SQL SERVER – Introduction to LEAD and LAG – Analytic Functions Introduced in SQL Server 2012

SQL Server 2012 introduces new analytical function LEAD() and LAG(). These functions accesses data from a subsequent row (for lead) and previous row (for lag) in the same result set without the use of a self-join . It will be very difficult to explain this in words so I will attempt small example to explain you this function. Instead of creating new table, I will be using AdventureWorks sample database as most of the developer uses that for experiment.

Let us fun following query.
USE AdventureWorks
GO
SELECT s.SalesOrderID,s.SalesOrderDetailID,s.OrderQty,
LEAD(SalesOrderDetailID) OVER (ORDER BY SalesOrderDetailID
) LeadValue,
LAG(SalesOrderDetailID) OVER (ORDER BY SalesOrderDetailID
) LagValue
FROM Sales.SalesOrderDetail s
WHERE SalesOrderID IN (43670, 43669, 43667, 43663)
ORDER BY s.SalesOrderID,s.SalesOrderDetailID,s.OrderQty
GO

Above query will give us following result.
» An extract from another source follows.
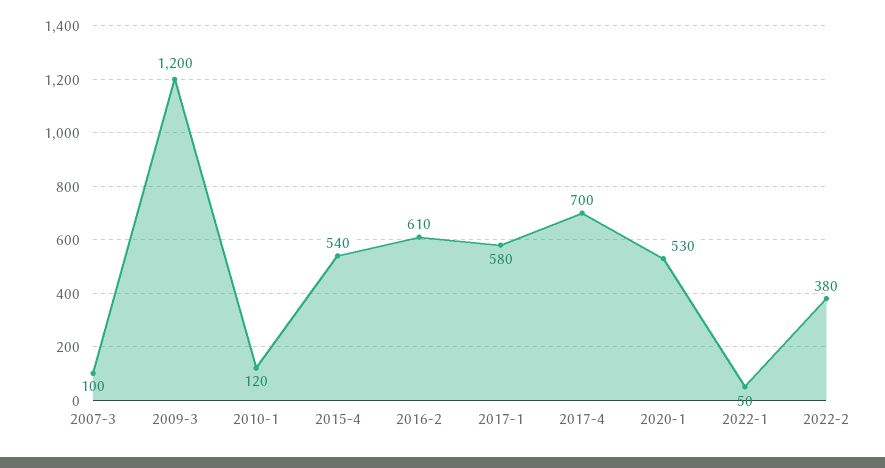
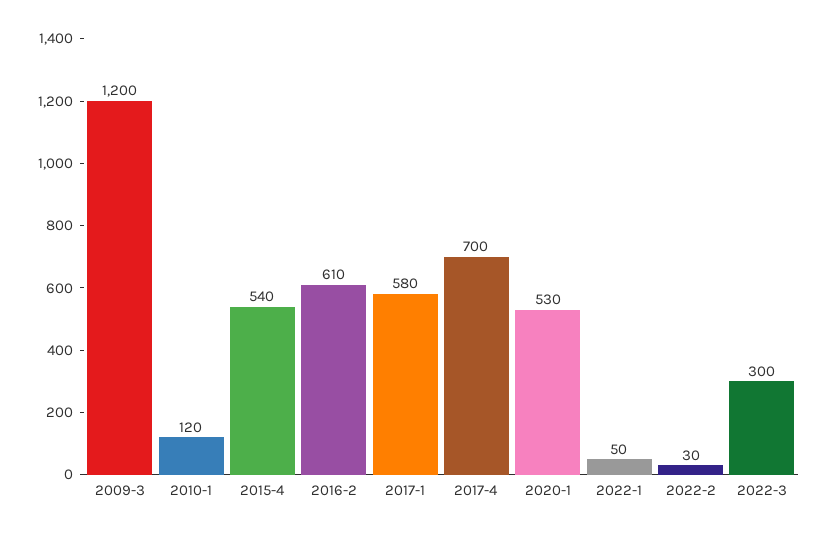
2007-3: 100 -> none
2022-2: 380 -> 30
2022-3: none -> 300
SQL SERVER - Introduction to LEAD and LAG - Analytic Functions Introduced in SQL Server 2012 leadlag1

When we look at above resultset it is very clear that LEAD function gives us value which is going to come in next line and LAG function gives us value which was encountered in previous line. If we have to generate the same result without using this function we will have to use self join. In future blog post we will see the same. Let us explore this function a bit more. This function not only provide previous or next line but it can also access any line before or after using offset.

Let us fun following query, where LEAD and LAG function accesses the row with offset of 2.

Solarwinds

USE AdventureWorks
GO
SELECT s.SalesOrderID,s.SalesOrderDetailID,s.OrderQty,
LEAD(SalesOrderDetailID,2) OVER (ORDER BY SalesOrderDetailID
) LeadValue,
LAG(SalesOrderDetailID,2) OVER (ORDER BY SalesOrderDetailID
) LagValue
FROM Sales.SalesOrderDetail s
WHERE SalesOrderID IN (43670, 43669, 43667, 43663)
ORDER BY s.SalesOrderID,s.SalesOrderDetailID,s.OrderQty
GO

Above query will give us following result.

SQL SERVER - Introduction to LEAD and LAG - Analytic Functions Introduced in SQL Server 2012 leadlag2

You can see the LEAD and LAG functions  now have interval of  rows when they are returning results. As there is interval of two rows the first two rows in LEAD function and last two rows in LAG function will return NULL value. You can easily replace this NULL Value with any other default value by passing third parameter in LEAD and LAG function.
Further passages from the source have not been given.